*ACTIVITY:*
Reproduce only the lines from the one containing "background: none; border: none;" through the end of the data, exactly as they stand.

*Dataset items:*
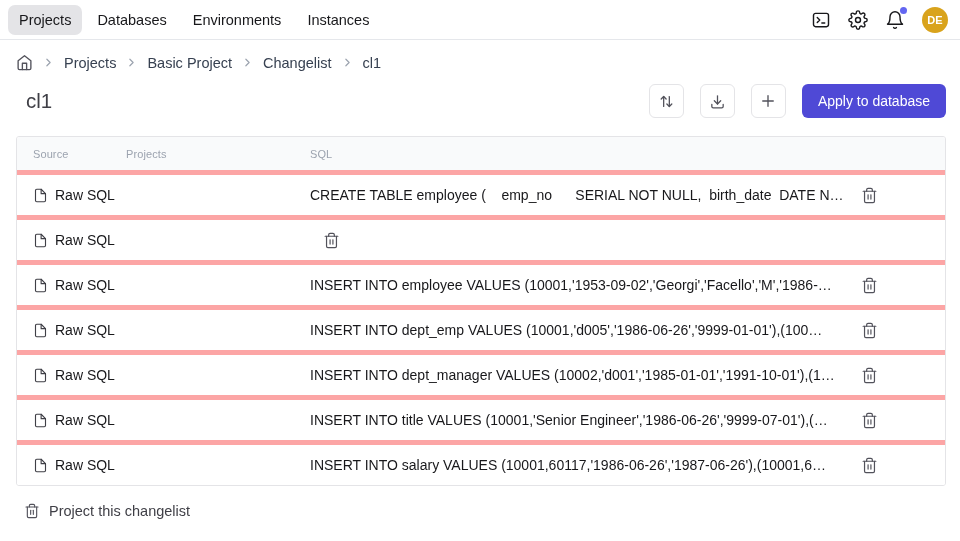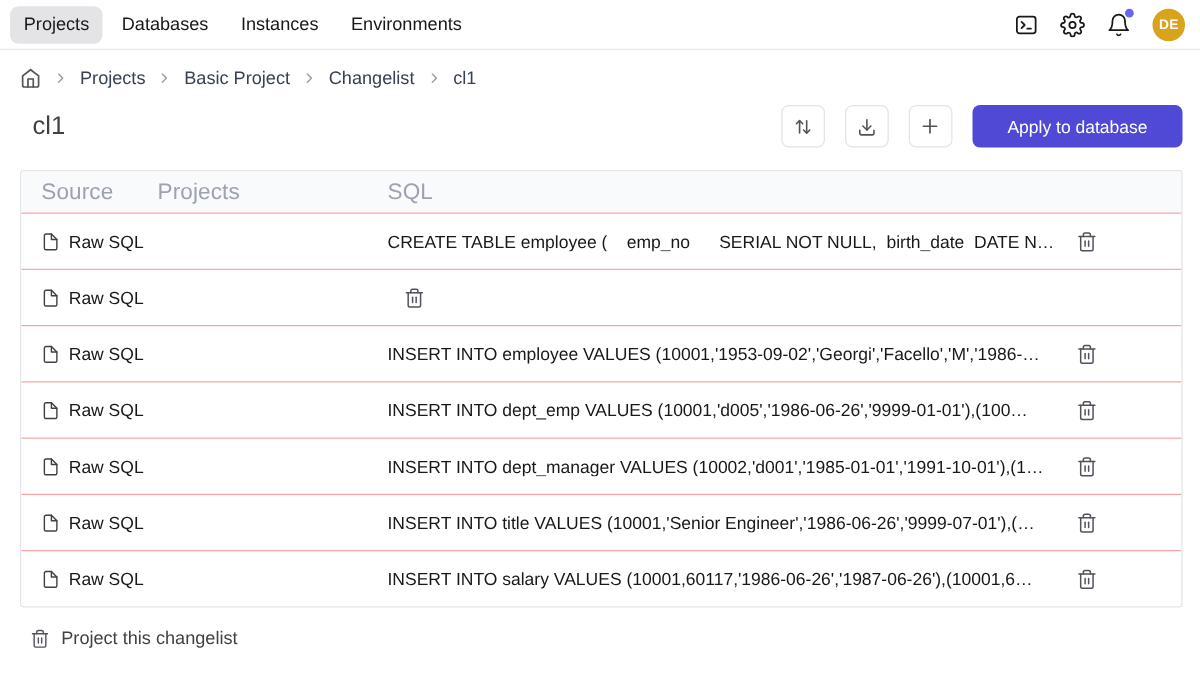--- a/index.html
+++ b/index.html
@@ -46,37 +46,37 @@
     margin: 13px 14px 0 26px;
   }
   .page-title { font-size: 20.5px; font-weight: 400; color: #3f3f46; }
   .actions { display: flex; align-items: center; gap: 16px; }
   .tool-btn {
     width: 35px; height: 34px; background: #fff; border: 1px solid #e4e4e7;
     border-radius: 6px; color: #52525b; cursor: pointer;
     display: flex; align-items: center; justify-content: center;
   }
   .primary-btn {
-    height: 34px; padding: 0 28px; border: none; border-radius: 6px;
+    height: 34px; padding: 0 16px; border: none; border-radius: 6px;
     background: var(--accent, #4f49d6); color: #fff; font-size: 14px; font-weight: 500;
     cursor: pointer; font-family: inherit; white-space: nowrap;
   }
 
   
   .table {
     margin: 18px 14px 0 16px; border: 1px solid #e4e4e7; border-radius: 3px;
     overflow: hidden; background: #fff;
   }
   .thead, .tr {
     display: grid; grid-template-columns: 93px 184px 1fr 97px;
     align-items: center; padding-left: 16px;
   }
   .thead { height: 33px; background: #f9fafb; }
-  .th { font-size: 18px; font-weight: 500; color: #9ca3af; letter-spacing: .1px; }
-  .tr { height: 45px; border-top: 1px solid #fca5a5; background: #fff; cursor: pointer; }
+  .th { font-size: 11px; font-weight: 500; color: #9ca3af; letter-spacing: .1px; }
+  .tr { height: 45px; border-top: 5px solid #fca5a5; background: #fff; cursor: pointer; }
   .td { font-size: 14px; color: #18181b; overflow: hidden; }
   .td-source { display: flex; align-items: center; gap: 7px; color: #18181b; }
   .td-source .file-ic { color: #3f3f46; flex: none; }
   .td-sql { white-space: pre; text-overflow: clip; }
   .td-actions { display: flex; justify-content: flex-start; padding-left: 10px; }
   .row-del {
     background: none; border: none; cursor: pointer; color: #52525b; padding: 3px;
     display: flex; align-items: center;
   }
 
@@ -93,23 +93,23 @@
 
 <div class="app">
 
   <header class="topnav">
     <nav class="nav-items">
 
         <a class="nav-item active">Projects</a>
 
         <a class="nav-item">Databases</a>
 
+        <a class="nav-item">Environments</a>
+
         <a class="nav-item">Instances</a>
-
-        <a class="nav-item">Environments</a>
       </nav>
     <div class="topnav-right">
       <button class="icon-btn">
         <span>
           <svg width="20" height="20" viewBox="0 0 24 24" fill="none" stroke="currentColor" stroke-width="1.7" stroke-linecap="round" stroke-linejoin="round">
               <rect x="3" y="4" width="18" height="16" rx="2.5"></rect>
               <polyline points="7.5 9 10.5 12 7.5 15"></polyline>
               <line x1="13" y1="15.5" x2="16.5" y2="15.5"></line>
             </svg>
         </span>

*EXERCISE RESULT:*
     background: none; border: none; cursor: pointer; color: #52525b; padding: 3px;
     display: flex; align-items: center;
   }
 
@@ -93,23 +93,23 @@
 
 <div class="app">
 
   <header class="topnav">
     <nav class="nav-items">
 
         <a class="nav-item active">Projects</a>
 
         <a class="nav-item">Databases</a>
 
+        <a class="nav-item">Environments</a>
+
         <a class="nav-item">Instances</a>
-
-        <a class="nav-item">Environments</a>
       </nav>
     <div class="topnav-right">
       <button class="icon-btn">
         <span>
           <svg width="20" height="20" viewBox="0 0 24 24" fill="none" stroke="currentColor" stroke-width="1.7" stroke-linecap="round" stroke-linejoin="round">
               <rect x="3" y="4" width="18" height="16" rx="2.5"></rect>
               <polyline points="7.5 9 10.5 12 7.5 15"></polyline>
               <line x1="13" y1="15.5" x2="16.5" y2="15.5"></line>
             </svg>
         </span>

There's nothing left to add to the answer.